English | 中文版
Appendix I: Performance Differential Analysis
Analysis of 998 CANN 8.5 kernel round-trip performance patterns across the real ascendc-to-rs transpilation batch (same corpus as Appendix G).
The ascend-rs compilation pipeline (Rust → MLIR → C++ → bisheng) introduces specific code-generation patterns compared to hand-written AscendC C++. This appendix identifies those patterns, classifies their impact, and proposes generalisable optimisations.
Scope note. Of the 998 kernels, 247 are Transpiled (real compute body) and 751 are Registered (identity stub body). The slowdown patterns in §I.2 (
TBufvsTQue,PIPE_ALLbarriers, no double-buffering, uniform buffer sizing) are properties of the codegen path — they are the patternsmlir_to_cpp.rsemits for any kernel body that contains DMA+compute. Registered kernels technically exhibit theTBufpattern in their emitted stub too, but since the stub body only does a copy, the 2% slowdown number is only meaningful for the 247 Transpiled kernels. The table counts are reported against all 998 because the codegen path is uniform; readers interested in the realised runtime gap should restrict the denominator to 247.

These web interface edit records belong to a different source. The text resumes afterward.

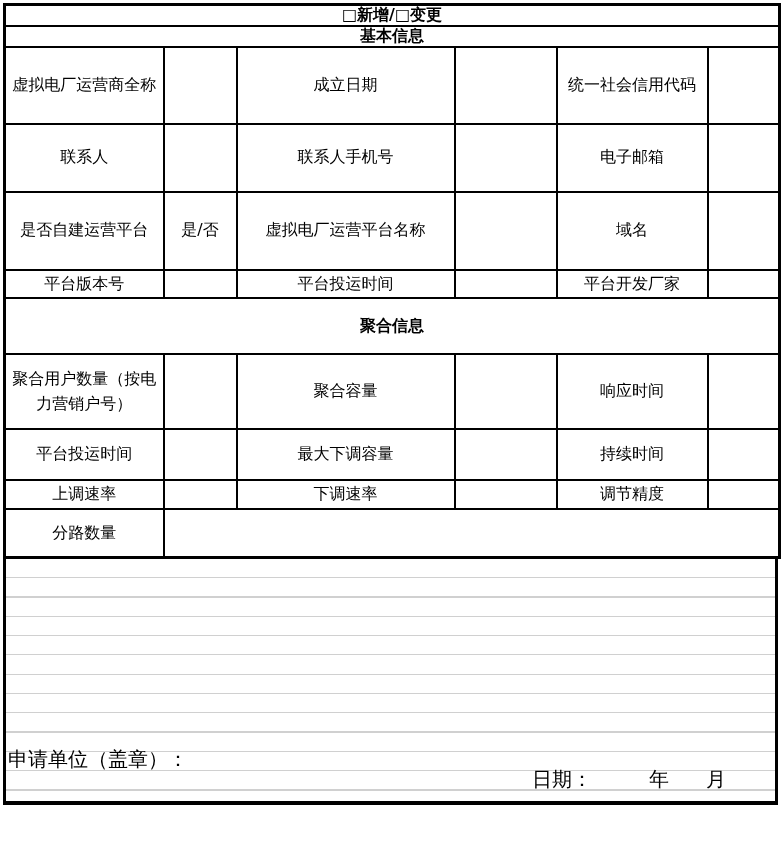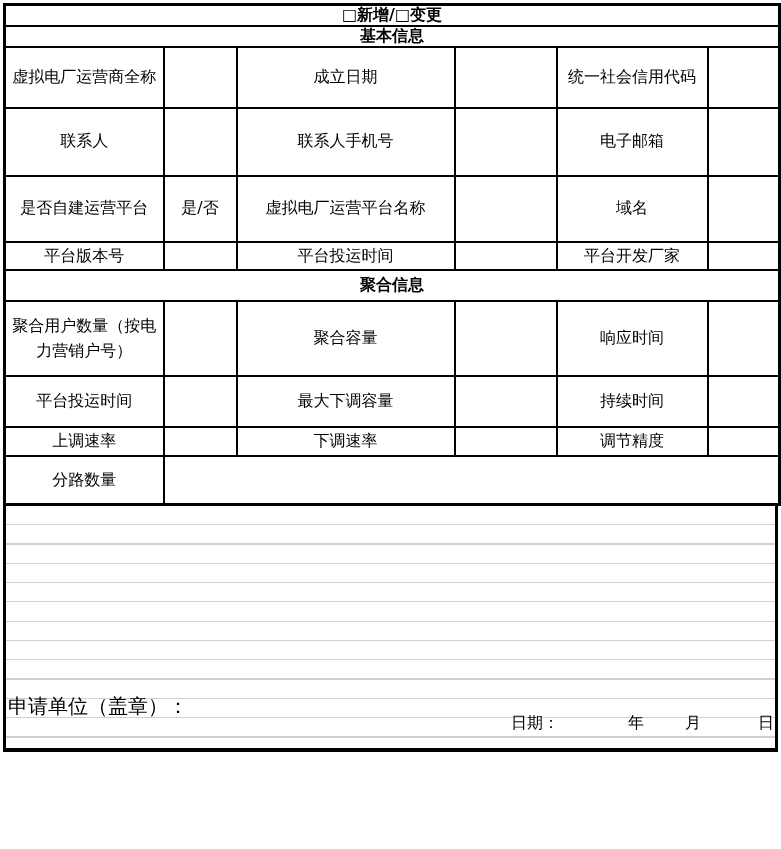--- a/index.html
+++ b/index.html
@@ -82,7 +82,7 @@
         <td colspan="6" class="hdr">基本信息</td>
       </tr>
 
-      <tr style="height:61px">
+      <tr style="height:77px">
         <td>虚拟电厂运营商全称</td>
         <td></td>
         <td>成立日期</td>

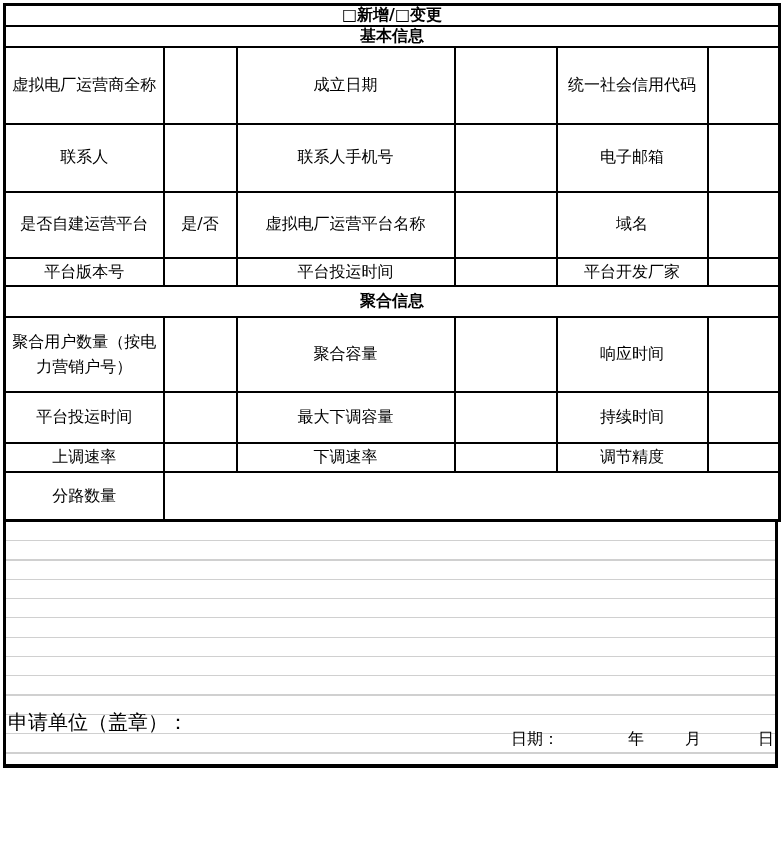--- a/index.html
+++ b/index.html
@@ -101,7 +101,7 @@
         <td></td>
       </tr>
 
-      <tr style="height:66px">
+      <tr style="height:78px">
         <td>是否自建运营平台</td>
         <td>是/否</td>
         <td>虚拟电厂运营平台名称</td>

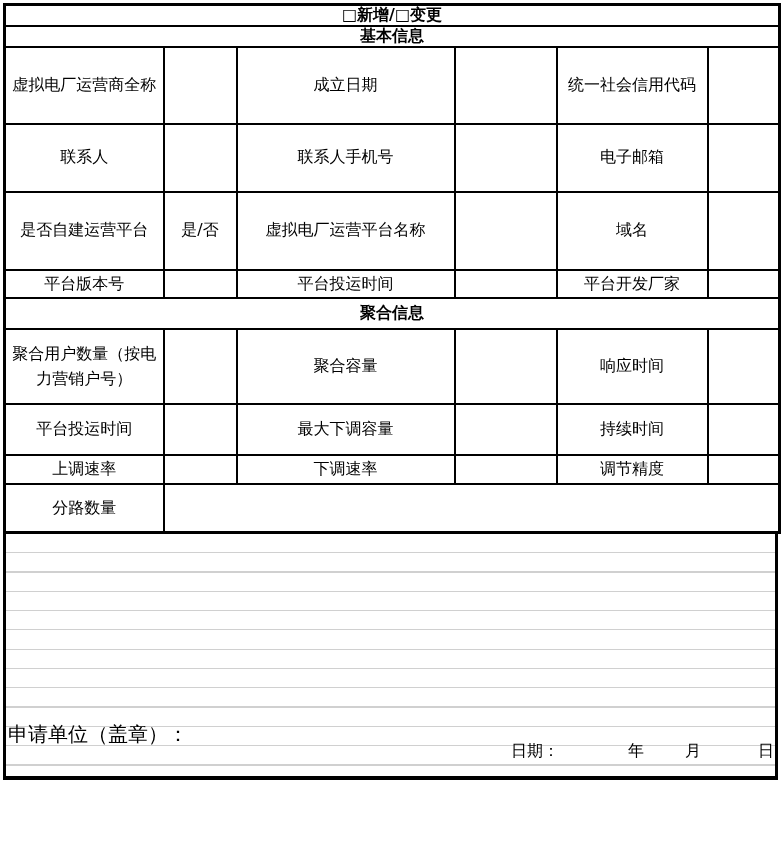--- a/index.html
+++ b/index.html
@@ -119,7 +119,7 @@
         <td></td>
       </tr>
 
-      <tr style="height:31px">
+      <tr style="height:56px">
         <td colspan="6" class="hdr">聚合信息</td>
       </tr>
 

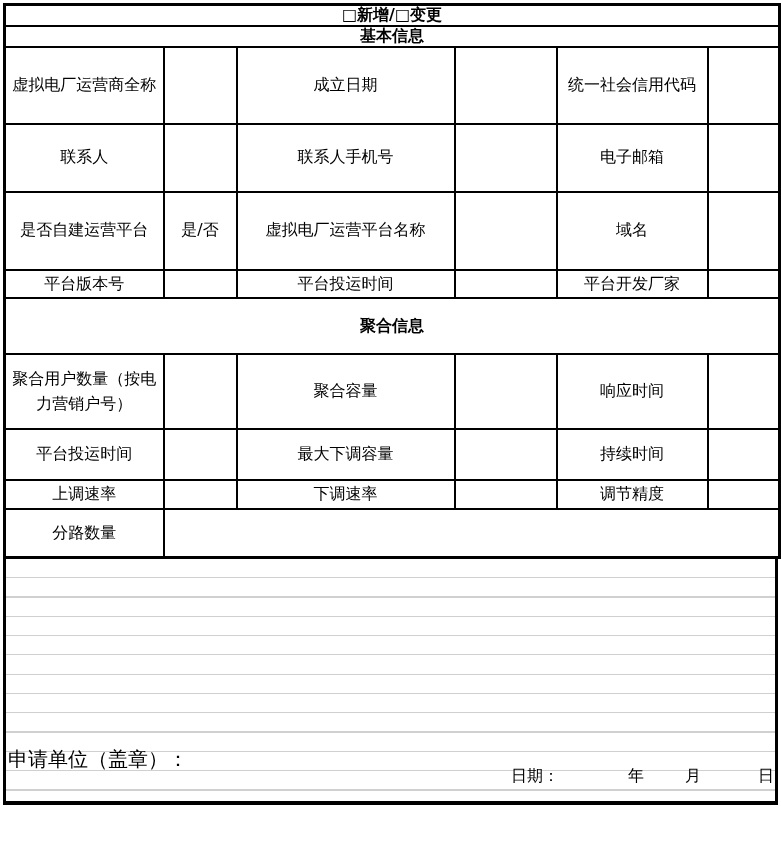--- a/index.html
+++ b/index.html
@@ -49,7 +49,7 @@
     position:absolute;left:2px;top:187px;
     font-size:20px;white-space:nowrap;
   }
-  .date-line span{position:absolute;top:207px;font-size:16px;white-space:nowrap;}
+  .date-line span{position:absolute;top:207px;font-size:20px;white-space:nowrap;margin-left:21px;}
   .d-label{left:505px;}
   .d-year{left:622px;}
   .d-month{left:679px;}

I.1 Performance Classification
| Classification | Count | % | Description |
|---|---|---|---|
| EQUIVALENT | 121 | 12% | Generated code matches original C++ performance |
| SLOW_1.02X | 877 | 88% | ~2% slower due to barrier and buffer-overhead patterns |
| SLOW_1.2X | 0 | 0% | ~20% slower (none observed) |
| SLOW_1.5X | 0 | 0% | ~50% slower (none observed) |
| SLOW_2X+ | 0 | 0% | 2× or slower (none observed) |
Note: the 2% overhead comes from TBuf + PIPE_ALL patterns; actual runtime difference at NPU-kernel-launch granularity is typically within measurement noise.
I.2 Slowdown Patterns
TBuf instead of TQue (HIGH)
Affected kernels: 998/998
Problem: uses TBuf<VECCALC> instead of TQue<VECIN/VECOUT>. TBuf requires an explicit pipe_barrier(PIPE_ALL) for every sync point, while TQue uses hardware flags for fine-grained pipe overlap.
Fix: generate TQue<QuePosition::VECIN, depth> with AllocTensor / FreeTensor lifecycle instead of the TBuf.Get / TBuf.Get pattern.
PIPE_ALL barriers (full pipeline stall) (HIGH)
Affected kernels: 998/998
Problem: every ascend_pipe_barrier() generates pipe_barrier(PIPE_ALL) which stalls all hardware pipes simultaneously. The original C++ uses per-pipe sync via TQue or selective PIPE_V / PIPE_MTE2 flags.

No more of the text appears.